### YOUR TASK:
The reply to the records below should contain exactly the lines from the line with "quote number: Q-21695 -> Q-29595" through the line with "discount: 100.00 -> none", and nothing besides.

### EXERCISE INPUTS:
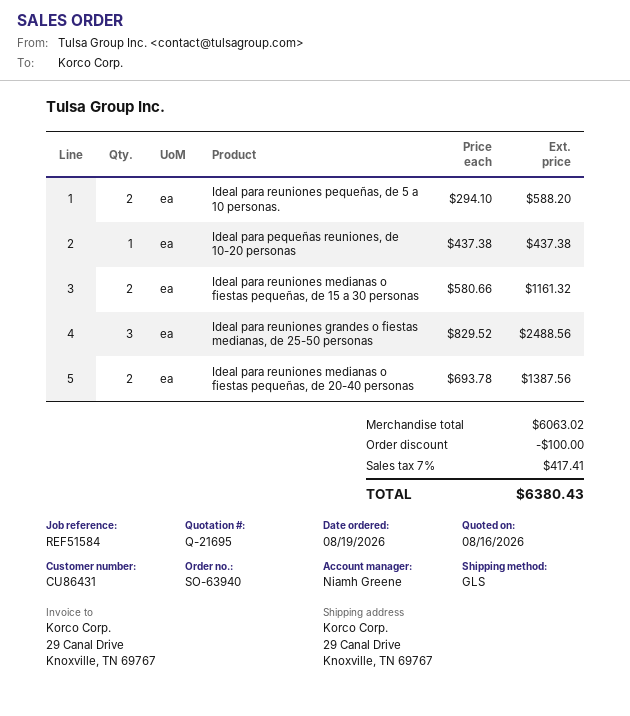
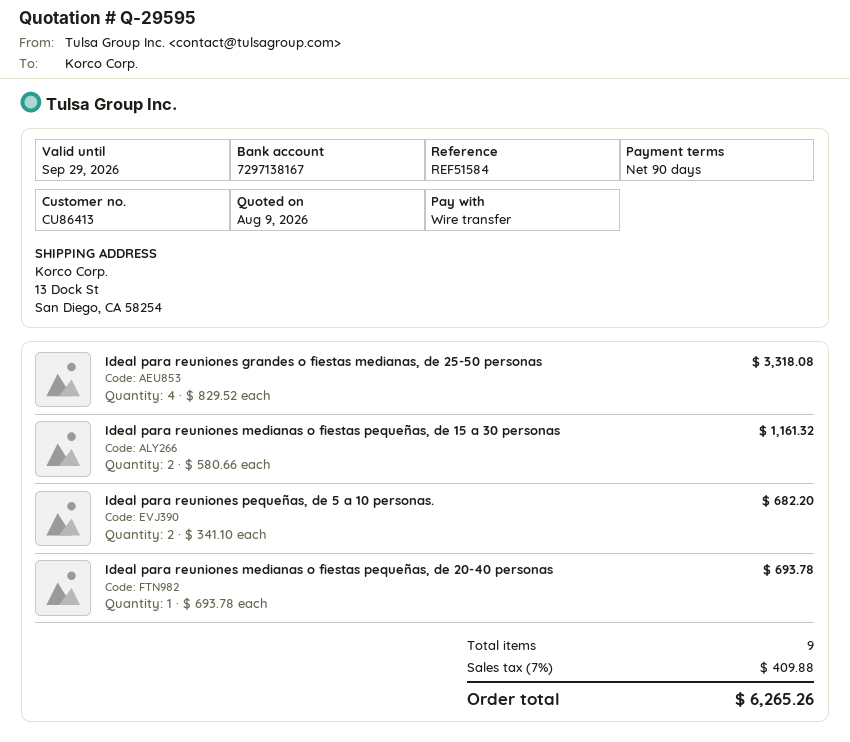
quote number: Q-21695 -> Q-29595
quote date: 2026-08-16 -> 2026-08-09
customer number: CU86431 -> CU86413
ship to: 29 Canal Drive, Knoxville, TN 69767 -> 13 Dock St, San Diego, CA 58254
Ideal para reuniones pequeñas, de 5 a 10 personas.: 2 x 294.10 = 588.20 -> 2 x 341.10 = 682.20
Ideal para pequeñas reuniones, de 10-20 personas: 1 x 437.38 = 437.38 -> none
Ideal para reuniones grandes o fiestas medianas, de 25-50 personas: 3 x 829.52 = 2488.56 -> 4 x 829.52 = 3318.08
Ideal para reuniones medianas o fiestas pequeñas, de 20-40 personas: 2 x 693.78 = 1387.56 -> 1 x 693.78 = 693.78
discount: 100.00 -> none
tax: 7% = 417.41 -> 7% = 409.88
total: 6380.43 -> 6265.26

---

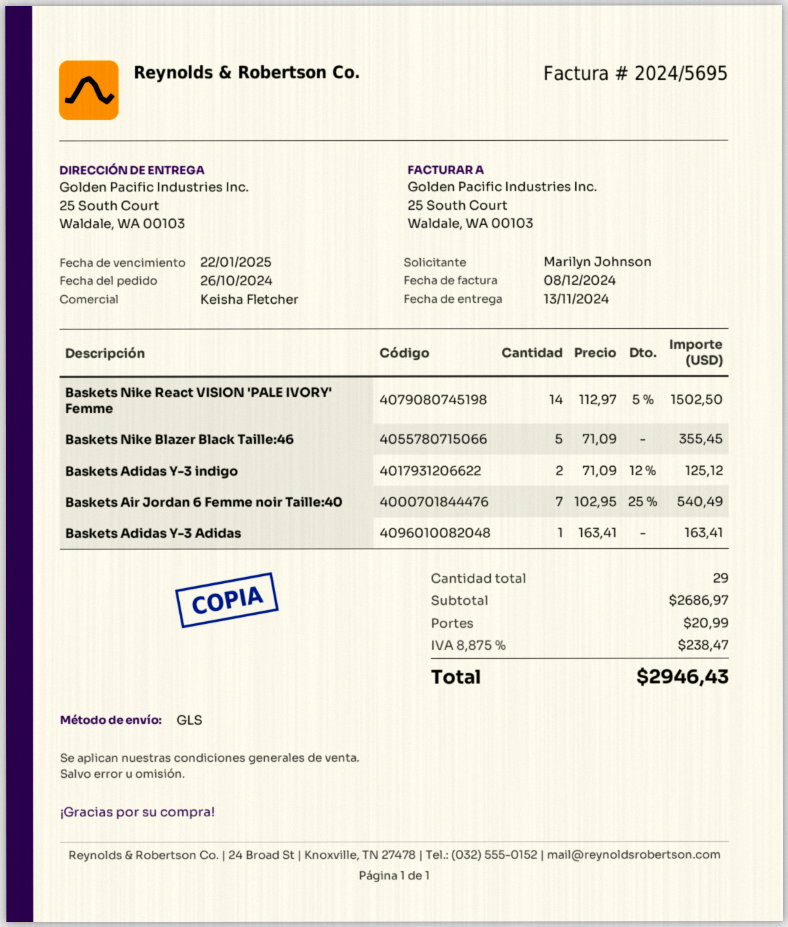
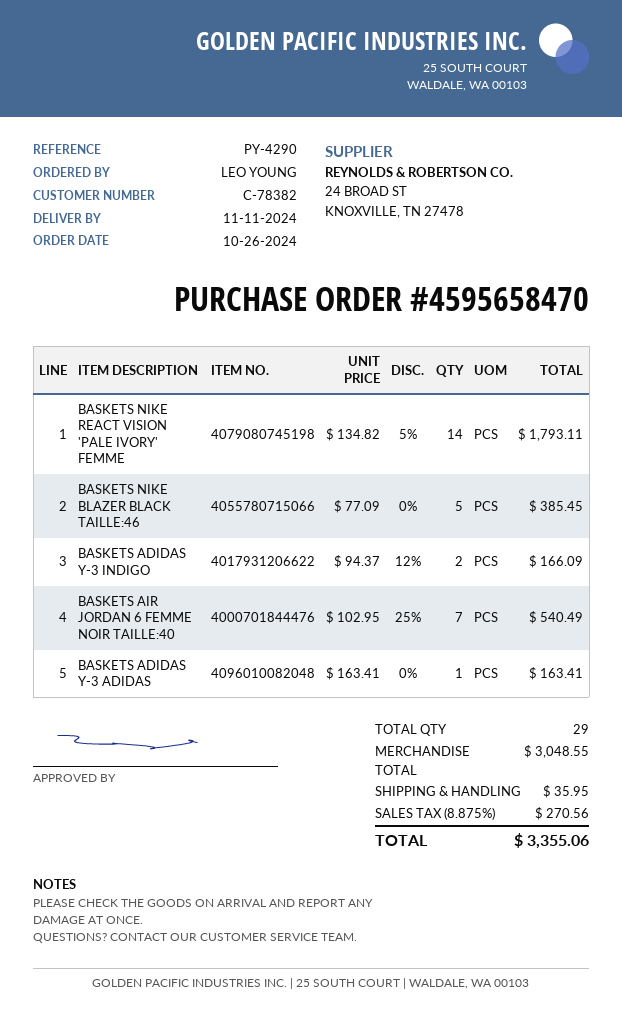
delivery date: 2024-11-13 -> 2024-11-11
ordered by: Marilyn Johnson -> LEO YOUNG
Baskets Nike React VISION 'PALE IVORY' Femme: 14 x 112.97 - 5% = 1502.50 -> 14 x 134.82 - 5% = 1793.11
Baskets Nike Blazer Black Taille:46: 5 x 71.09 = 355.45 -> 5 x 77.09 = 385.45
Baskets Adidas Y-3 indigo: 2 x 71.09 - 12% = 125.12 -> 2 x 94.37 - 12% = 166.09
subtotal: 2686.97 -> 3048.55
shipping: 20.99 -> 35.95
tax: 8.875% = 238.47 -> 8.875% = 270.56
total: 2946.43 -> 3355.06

==

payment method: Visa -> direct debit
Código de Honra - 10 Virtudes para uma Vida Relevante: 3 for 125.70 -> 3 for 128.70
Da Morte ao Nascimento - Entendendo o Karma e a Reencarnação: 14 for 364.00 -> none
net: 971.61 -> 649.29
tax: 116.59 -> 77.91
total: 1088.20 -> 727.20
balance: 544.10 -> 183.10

### EXERCISE OUTPUT:
quote number: Q-21695 -> Q-29595
quote date: 2026-08-16 -> 2026-08-09
customer number: CU86431 -> CU86413
ship to: 29 Canal Drive, Knoxville, TN 69767 -> 13 Dock St, San Diego, CA 58254
Ideal para reuniones pequeñas, de 5 a 10 personas.: 2 x 294.10 = 588.20 -> 2 x 341.10 = 682.20
Ideal para pequeñas reuniones, de 10-20 personas: 1 x 437.38 = 437.38 -> none
Ideal para reuniones grandes o fiestas medianas, de 25-50 personas: 3 x 829.52 = 2488.56 -> 4 x 829.52 = 3318.08
Ideal para reuniones medianas o fiestas pequeñas, de 20-40 personas: 2 x 693.78 = 1387.56 -> 1 x 693.78 = 693.78
discount: 100.00 -> none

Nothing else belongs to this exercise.